Ramsey stood back from the bust, folding his arms over his chest. “Her face is familiar.”

Zoe looked again at the bust. “You’ve seen her before?”

He leaned forward, his eyes narrowing. “Ever had a name on the tip of your tongue, but you couldn’t quite grasp it?”

Instead of pressing him for the name, she took a different tactic. “You’ve worked hundreds of cases.”

His gaze cut back to Zoe. “Yes. And I’ve seen the faces of a thousand victims.”

“Given she was in the basement for up to twenty years, you could have been a new agent when you saw her.”

“Early 2000s.”

“Remember, she’d have been a girl of means and likely missed when she vanished.”

He flexed his fingers and then suddenly straightened, snapping his fingers. “I can’t believe I didn’t see it right away. This is Marsha Prince.”

“Prince?” Zoe said. “Why is that name familiar?”

“She was a rising sophomore at Georgetown University and was in Alexandria working in her father’s business.
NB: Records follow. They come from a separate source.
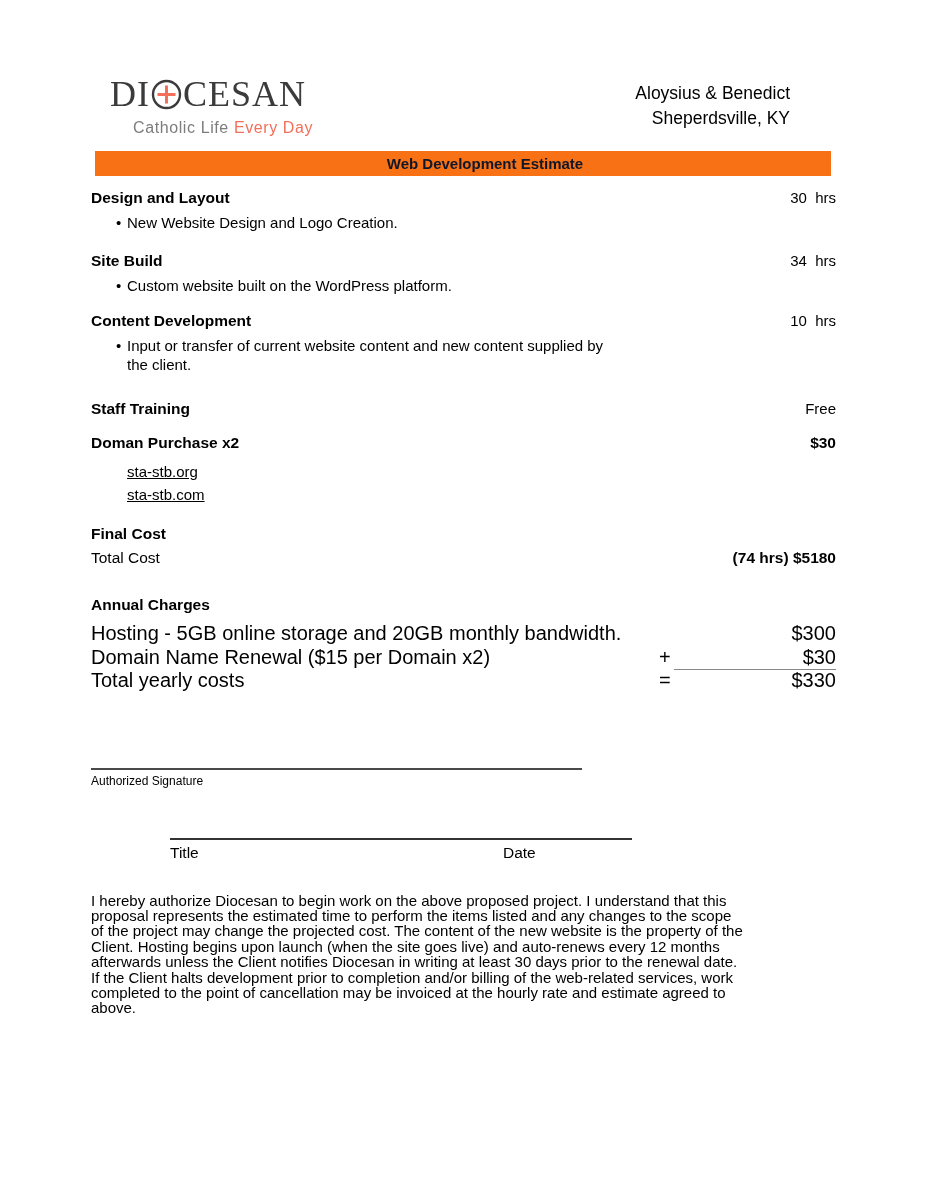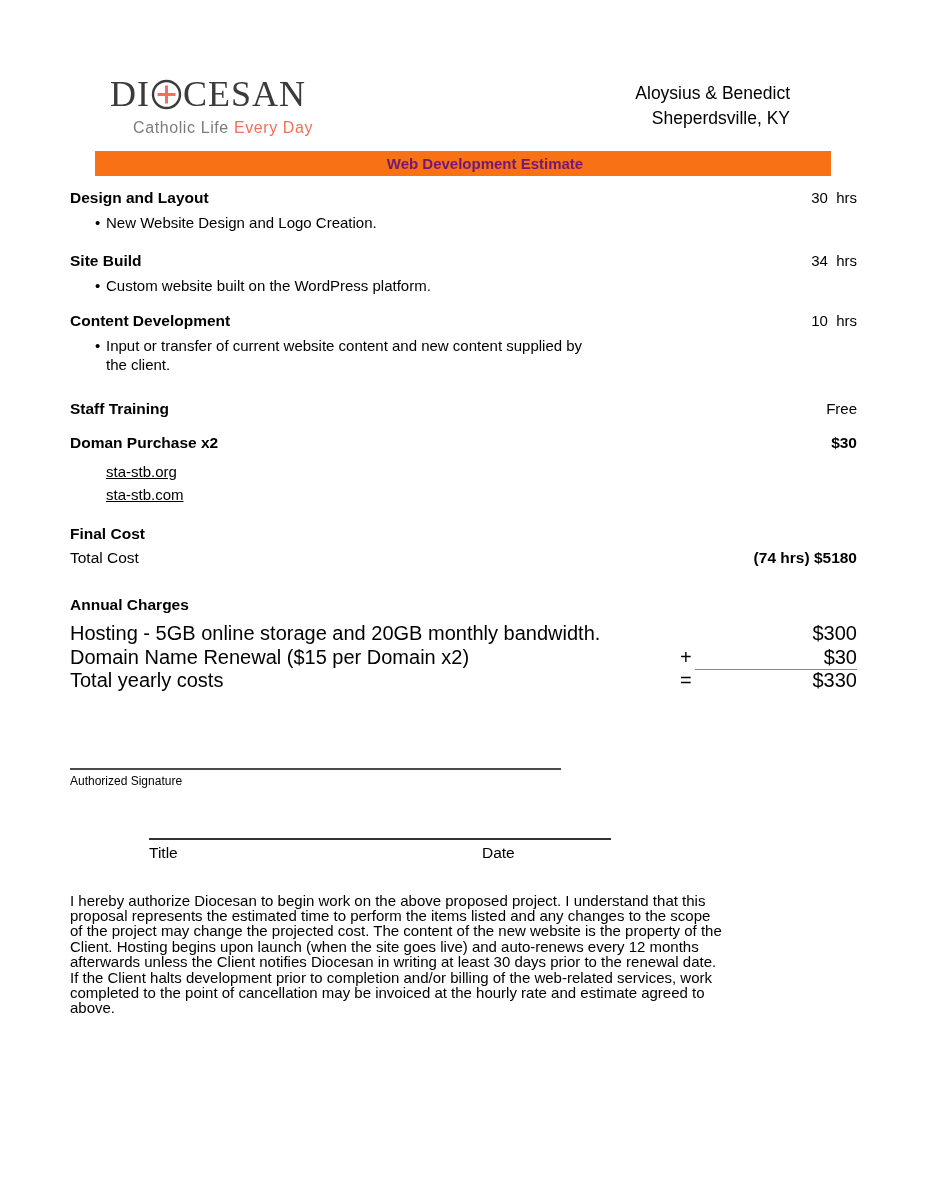--- a/index.html
+++ b/index.html
@@ -21,7 +21,7 @@
   
   .banner {
     margin:14px 96px 0 95px; height:25px; background:#f87114;
-    color:#701a75; font-size:15px; font-weight:bold; text-align:center; line-height:25px;padding-left:44px;
+    color:#0f172a; font-size:15px; font-weight:bold; text-align:center; line-height:25px;padding-left:44px;
   }
   
   .content { padding:0 70px; }

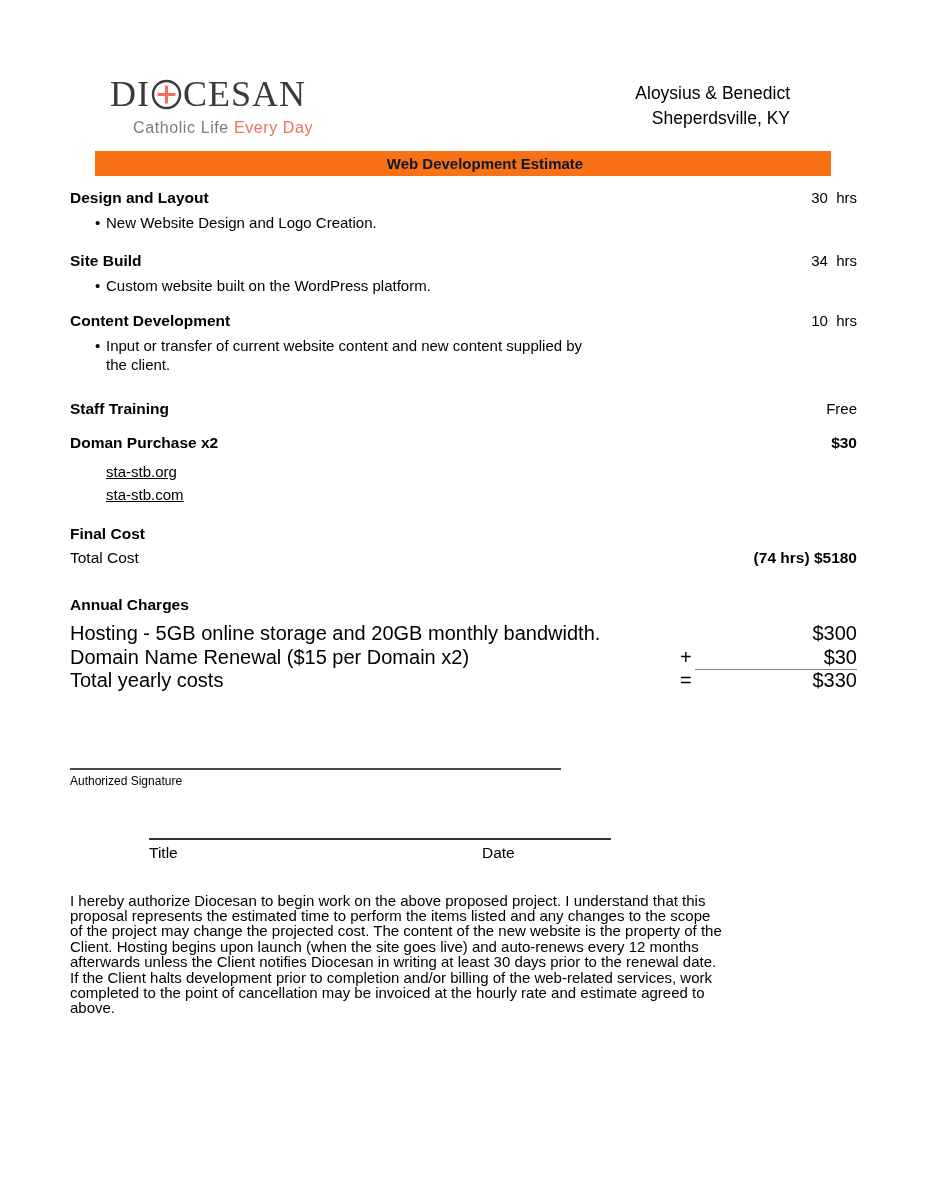--- a/index.html
+++ b/index.html
@@ -24,7 +24,7 @@
     color:#0f172a; font-size:15px; font-weight:bold; text-align:center; line-height:25px;padding-left:44px;
   }
   
-  .content { padding:0 70px; }
+  .content { padding:0 91px; }
   .sec-row { display:flex; justify-content:space-between; align-items:baseline; }
   .sec-title { font-size:15.5px; font-weight:bold; line-height:16px; }
   .sec-val { font-size:15px; line-height:16px; white-space:pre; }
She was days away from returning to school in August 2001 when she vanished.”

Tumblers clicked into place, and the memory unlocked. The case had been profiled at the academy. “She was living at home with her parents, who lived in Alexandria. She literally vanished, and the cops never figured out what happened to her.”

“That’s the one,” Ramsey said.

There had been search crews scouring the region. Cadaver dogs had canvased the parks, fields, and riverbeds, dry from drought that summer. As Zoe studied the face, more fragments of the forgotten case slid together into a cohesive picture.
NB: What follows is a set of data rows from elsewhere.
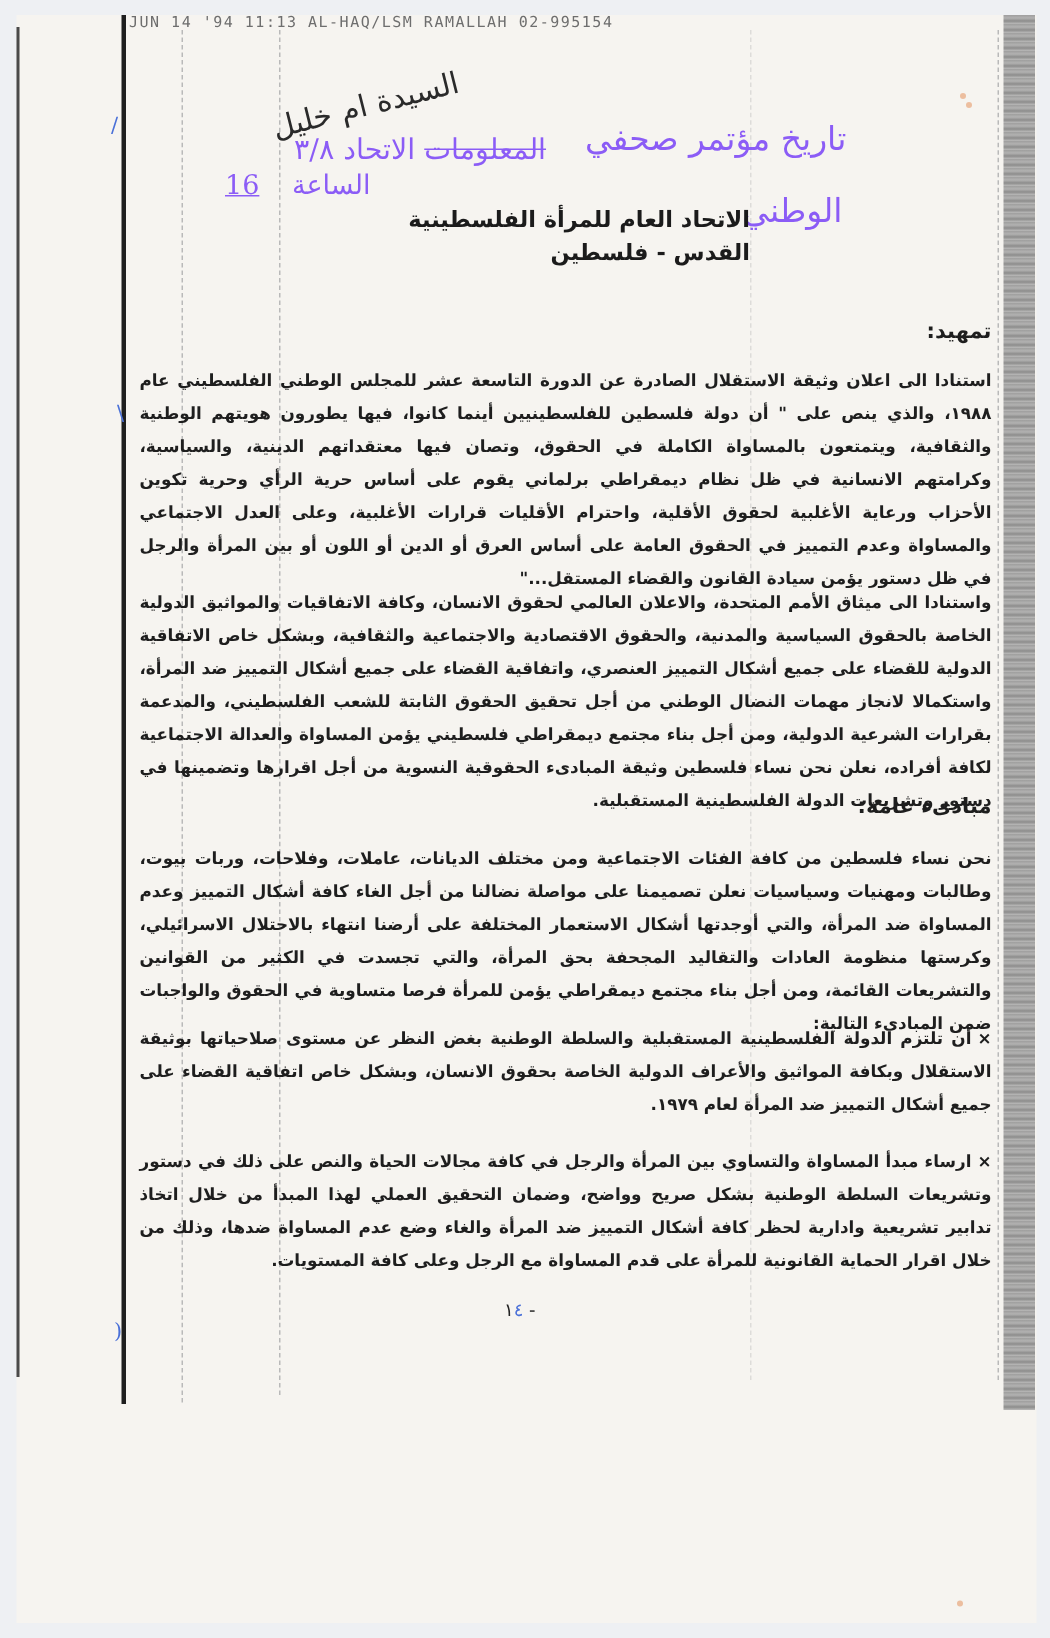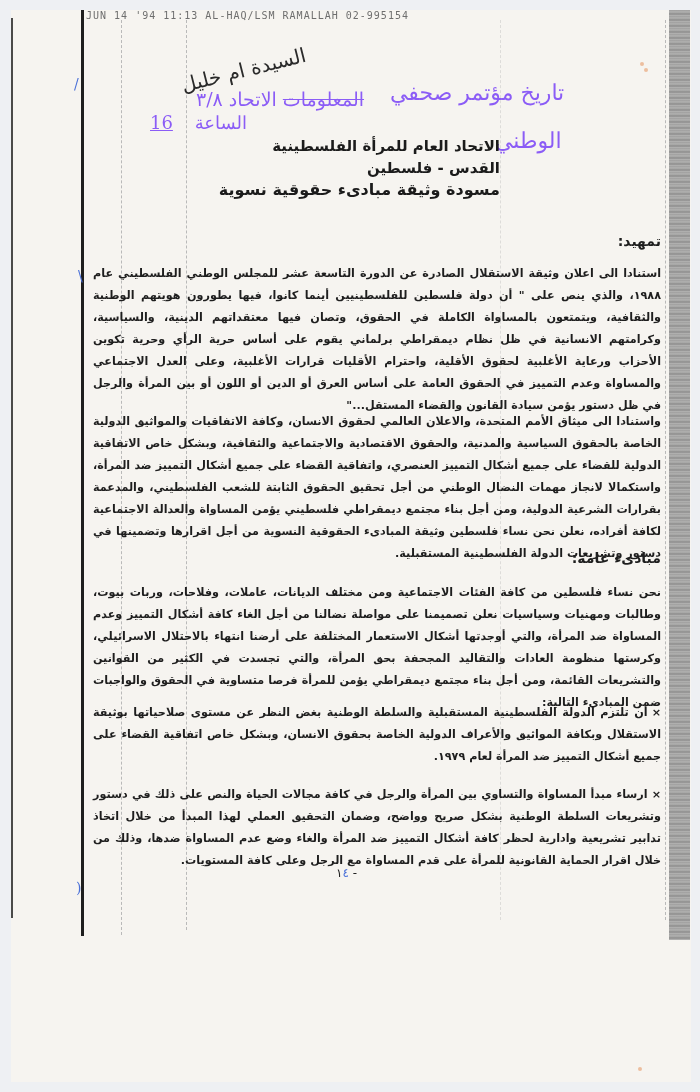--- a/index.html
+++ b/index.html
@@ -185,7 +185,6 @@
 <div class="title-block">
   <div class="t1">الاتحاد العام للمرأة الفلسطينية</div>
   <div class="t2">القدس - فلسطين</div>
-  <div class="t3">مسودة وثيقة مبادىء حقوقية نسوية</div>
 </div>
 
 <div class="doc-body section-heading h-intro">تمهيد:</div>

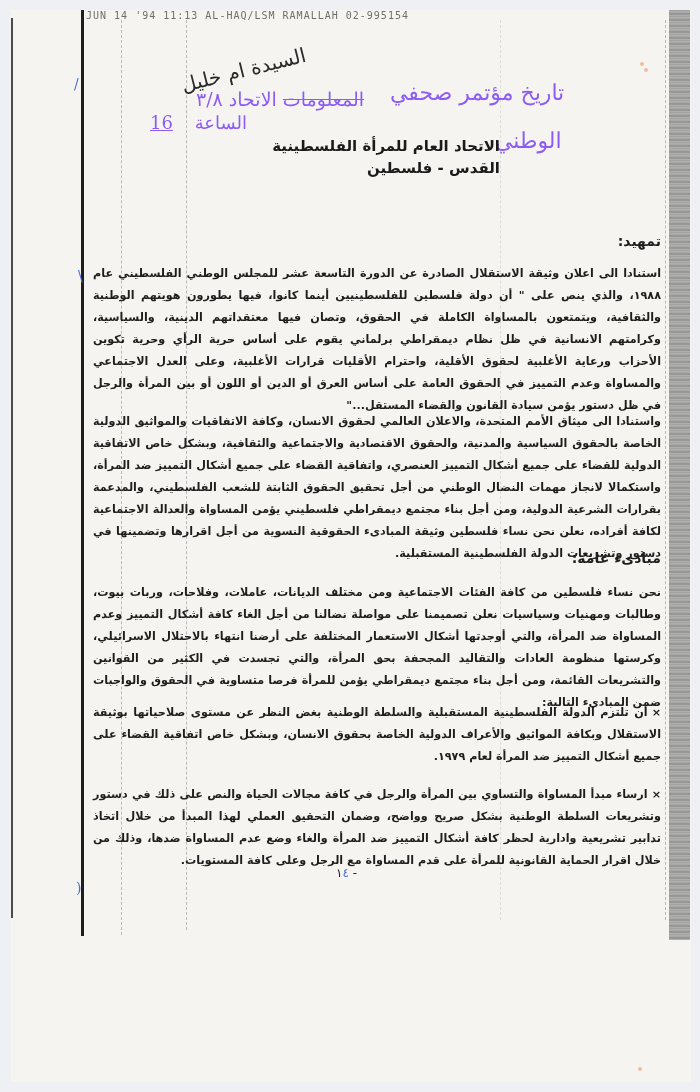--- a/index.html
+++ b/index.html
@@ -107,7 +107,6 @@
       font-family: "DejaVu Sans", sans-serif;
       font-weight: bold;
       color: #1e1e1e;
-      margin-top: 20px;
     }
     .section-heading {
       font-size: 14px;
Young, blond, smart. With the world before her, Marsha Prince’s disappearance had set off a firestorm that had rippled through all levels of law enforcement, local politics, and television news shows. Her name had been kept alive for a few years until finally time had cast Marsha Prince into the sea of lost souls.

“Should we notify her family that we may have found her?” Zoe asked.

“Mom and Dad are both deceased,” he said. “She does have a sister, Hadley Prince, but last I heard, she’d moved away.”

“Without DNA, we’ll need a visual identification from family.”

“Turn it over to Detective Vaughan. The ball’s in his court now.”